- _Problem statement_: Every record should be copied exactly, and the images omitted.

──────── Excerpted data

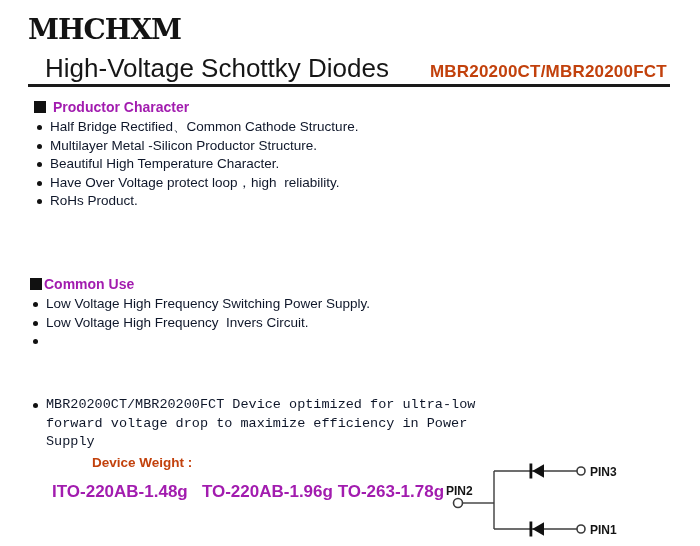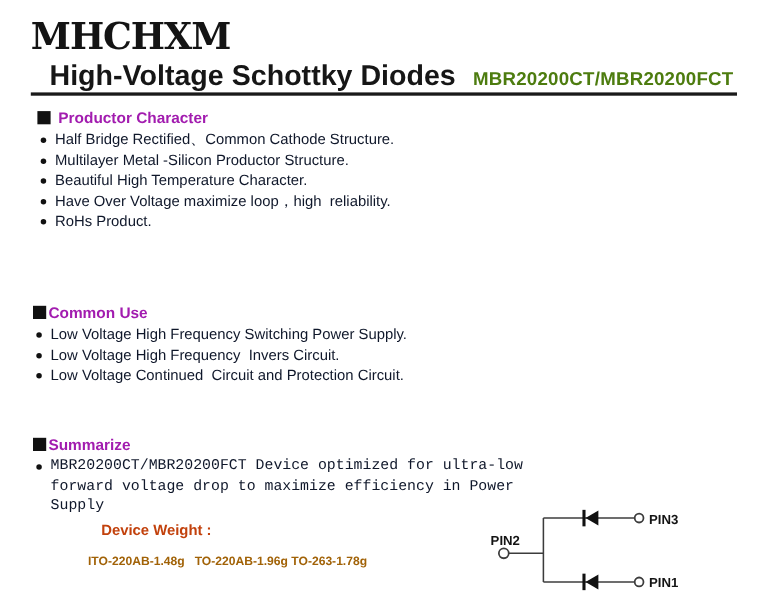--- a/index.html
+++ b/index.html
@@ -8,33 +8,33 @@
     font-family:"Liberation Sans", sans-serif;
     color:#1b1b1b;position:relative;overflow:hidden;
     -webkit-font-smoothing:antialiased;
   }
   .page{position:absolute;inset:0;background:#fff;}
 
   
   .logo{
     position:absolute;left:28px;top:13px;
     font-family:"DejaVu Serif", serif;
-    font-weight:bold;font-size:33px;letter-spacing:-1px;
+    font-weight:bold;font-size:28px;letter-spacing:-1px;
     transform:scaleY(1.02);color:#141414;text-align:right;
   }
 
   
   .title{
     position:absolute;left:45px;top:53px;
-    font-size:26px;font-weight:bold;color:#161616;
+    font-size:26px;font-weight:normal;color:#161616;
     letter-spacing:0px;
   }
   .part{
     position:absolute;left:430px;top:62px;
-    font-size:17px;font-weight:bold;color:#4d7c0f;
+    font-size:17px;font-weight:bold;color:#c2410c;
     letter-spacing:0.2px;
   }
   .rule{
     position:absolute;left:28px;top:84px;width:642px;height:3px;
     background:#1a1a1a;
   }
 
   
   .sec{position:absolute;left:34px;width:470px;}
   .sec-h{font-size:14px;font-weight:bold;color:#a21caf;line-height:16px;margin-bottom:3px;}
@@ -59,22 +59,22 @@
   .sec1{top:99px;}
   .sec2{top:276px;left:30px;}
   .sec3{top:396px;left:30px;}
 
   .sum-text{max-width:435px;font-family:Liberation Mono, monospace;}
   .dw-label{
     font-size:13.5px;font-weight:bold;color:#c2410c;
     margin:2px 0 0 62px;line-height:18px;
   }
   .dw-values{
-    font-size:11px;font-weight:bold;color:#a16207;
-    margin:11px 0 0 50px;line-height:18px;white-space:pre-wrap;
+    font-size:17px;font-weight:bold;color:#a21caf;
+    margin:11px 0 0 22px;line-height:18px;white-space:pre-wrap;
   }
 
   
   .diagram{position:absolute;left:438px;top:452px;width:258px;height:94px;}
   .diagram text{
     font-family:"Liberation Sans", sans-serif;
     font-weight:bold;font-size:12px;fill:#141414;
   }
 </style>
 </head>
@@ -88,37 +88,34 @@
   <div class="part">MBR20200CT/MBR20200FCT</div>
   <div class="rule"></div>
 
   <section class="sec sec1">
     <div class="sec-h">
       <span class="sq"></span><span>Productor Character</span>
     </div>
     <div class="b"><span class="dot"></span><span>Half Bridge Rectified、Common Cathode Structure.</span></div>
     <div class="b"><span class="dot"></span><span>Multilayer Metal -Silicon Productor Structure.</span></div>
     <div class="b"><span class="dot"></span><span>Beautiful High Temperature Character.</span></div>
-    <div class="b"><span class="dot"></span><span>Have Over Voltage maximize loop，high  reliability.</span></div>
+    <div class="b"><span class="dot"></span><span>Have Over Voltage protect loop，high  reliability.</span></div>
     <div class="b"><span class="dot"></span><span>RoHs Product.</span></div>
   </section>
 
   <section class="sec sec2">
     <div class="sec-h">
       <span class="sq"></span><span>Common Use</span>
     </div>
     <div class="b"><span class="dot"></span><span>Low Voltage High Frequency Switching Power Supply.</span></div>
     <div class="b"><span class="dot"></span><span>Low Voltage High Frequency  Invers Circuit.</span></div>
-    <div class="b"><span class="dot"></span><span>Low Voltage Continued  Circuit and Protection Circuit.</span></div>
+    <div class="b"><span class="dot"></span></div>
   </section>
 
   <section class="sec sec3">
-    <div class="sec-h">
-      <span class="sq"></span><span>Summarize</span>
-    </div>
     <div class="b"><span class="dot"></span><span class="sum-text">MBR20200CT/MBR20200FCT Device optimized for ultra-low forward voltage drop to maximize efficiency in Power Supply</span></div>
     <div class="dw-label">Device Weight :</div>
     <div class="dw-values">ITO-220AB-1.48g   TO-220AB-1.96g TO-263-1.78g</div>
   </section>
 
   <svg class="diagram" viewBox="0 0 258 94" xmlns="http://www.w3.org/2000/svg">
 
     <line x1="24" y1="51" x2="56" y2="51" stroke="#3c3c3c" stroke-width="1.4"></line>
     <line x1="56" y1="19" x2="56" y2="77" stroke="#3c3c3c" stroke-width="1.4"></line>
     <line x1="56" y1="19" x2="139" y2="19" stroke="#3c3c3c" stroke-width="1.4"></line>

────────────────

- _Task response_:
--- a/index.html
+++ b/index.html
@@ -8,33 +8,33 @@
     font-family:"Liberation Sans", sans-serif;
     color:#1b1b1b;position:relative;overflow:hidden;
     -webkit-font-smoothing:antialiased;
   }
   .page{position:absolute;inset:0;background:#fff;}
 
   
   .logo{
     position:absolute;left:28px;top:13px;
     font-family:"DejaVu Serif", serif;
-    font-weight:bold;font-size:33px;letter-spacing:-1px;
+    font-weight:bold;font-size:28px;letter-spacing:-1px;
     transform:scaleY(1.02);color:#141414;text-align:right;
   }
 
   
   .title{
     position:absolute;left:45px;top:53px;
-    font-size:26px;font-weight:bold;color:#161616;
+    font-size:26px;font-weight:normal;color:#161616;
     letter-spacing:0px;
   }
   .part{
     position:absolute;left:430px;top:62px;
-    font-size:17px;font-weight:bold;color:#4d7c0f;
+    font-size:17px;font-weight:bold;color:#c2410c;
     letter-spacing:0.2px;
   }
   .rule{
     position:absolute;left:28px;top:84px;width:642px;height:3px;
     background:#1a1a1a;
   }
 
   
   .sec{position:absolute;left:34px;width:470px;}
   .sec-h{font-size:14px;font-weight:bold;color:#a21caf;line-height:16px;margin-bottom:3px;}
@@ -59,22 +59,22 @@
   .sec1{top:99px;}
   .sec2{top:276px;left:30px;}
   .sec3{top:396px;left:30px;}
 
   .sum-text{max-width:435px;font-family:Liberation Mono, monospace;}
   .dw-label{
     font-size:13.5px;font-weight:bold;color:#c2410c;
     margin:2px 0 0 62px;line-height:18px;
   }
   .dw-values{
-    font-size:11px;font-weight:bold;color:#a16207;
-    margin:11px 0 0 50px;line-height:18px;white-space:pre-wrap;
+    font-size:17px;font-weight:bold;color:#a21caf;
+    margin:11px 0 0 22px;line-height:18px;white-space:pre-wrap;
   }
 
   
   .diagram{position:absolute;left:438px;top:452px;width:258px;height:94px;}
   .diagram text{
     font-family:"Liberation Sans", sans-serif;
     font-weight:bold;font-size:12px;fill:#141414;
   }
 </style>
 </head>
@@ -88,37 +88,34 @@
   <div class="part">MBR20200CT/MBR20200FCT</div>
   <div class="rule"></div>
 
   <section class="sec sec1">
     <div class="sec-h">
       <span class="sq"></span><span>Productor Character</span>
     </div>
     <div class="b"><span class="dot"></span><span>Half Bridge Rectified、Common Cathode Structure.</span></div>
     <div class="b"><span class="dot"></span><span>Multilayer Metal -Silicon Productor Structure.</span></div>
     <div class="b"><span class="dot"></span><span>Beautiful High Temperature Character.</span></div>
-    <div class="b"><span class="dot"></span><span>Have Over Voltage maximize loop，high  reliability.</span></div>
+    <div class="b"><span class="dot"></span><span>Have Over Voltage protect loop，high  reliability.</span></div>
     <div class="b"><span class="dot"></span><span>RoHs Product.</span></div>
   </section>
 
   <section class="sec sec2">
     <div class="sec-h">
       <span class="sq"></span><span>Common Use</span>
     </div>
     <div class="b"><span class="dot"></span><span>Low Voltage High Frequency Switching Power Supply.</span></div>
     <div class="b"><span class="dot"></span><span>Low Voltage High Frequency  Invers Circuit.</span></div>
-    <div class="b"><span class="dot"></span><span>Low Voltage Continued  Circuit and Protection Circuit.</span></div>
+    <div class="b"><span class="dot"></span></div>
   </section>
 
   <section class="sec sec3">
-    <div class="sec-h">
-      <span class="sq"></span><span>Summarize</span>
-    </div>
     <div class="b"><span class="dot"></span><span class="sum-text">MBR20200CT/MBR20200FCT Device optimized for ultra-low forward voltage drop to maximize efficiency in Power Supply</span></div>
     <div class="dw-label">Device Weight :</div>
     <div class="dw-values">ITO-220AB-1.48g   TO-220AB-1.96g TO-263-1.78g</div>
   </section>
 
   <svg class="diagram" viewBox="0 0 258 94" xmlns="http://www.w3.org/2000/svg">
 
     <line x1="24" y1="51" x2="56" y2="51" stroke="#3c3c3c" stroke-width="1.4"></line>
     <line x1="56" y1="19" x2="56" y2="77" stroke="#3c3c3c" stroke-width="1.4"></line>
     <line x1="56" y1="19" x2="139" y2="19" stroke="#3c3c3c" stroke-width="1.4"></line>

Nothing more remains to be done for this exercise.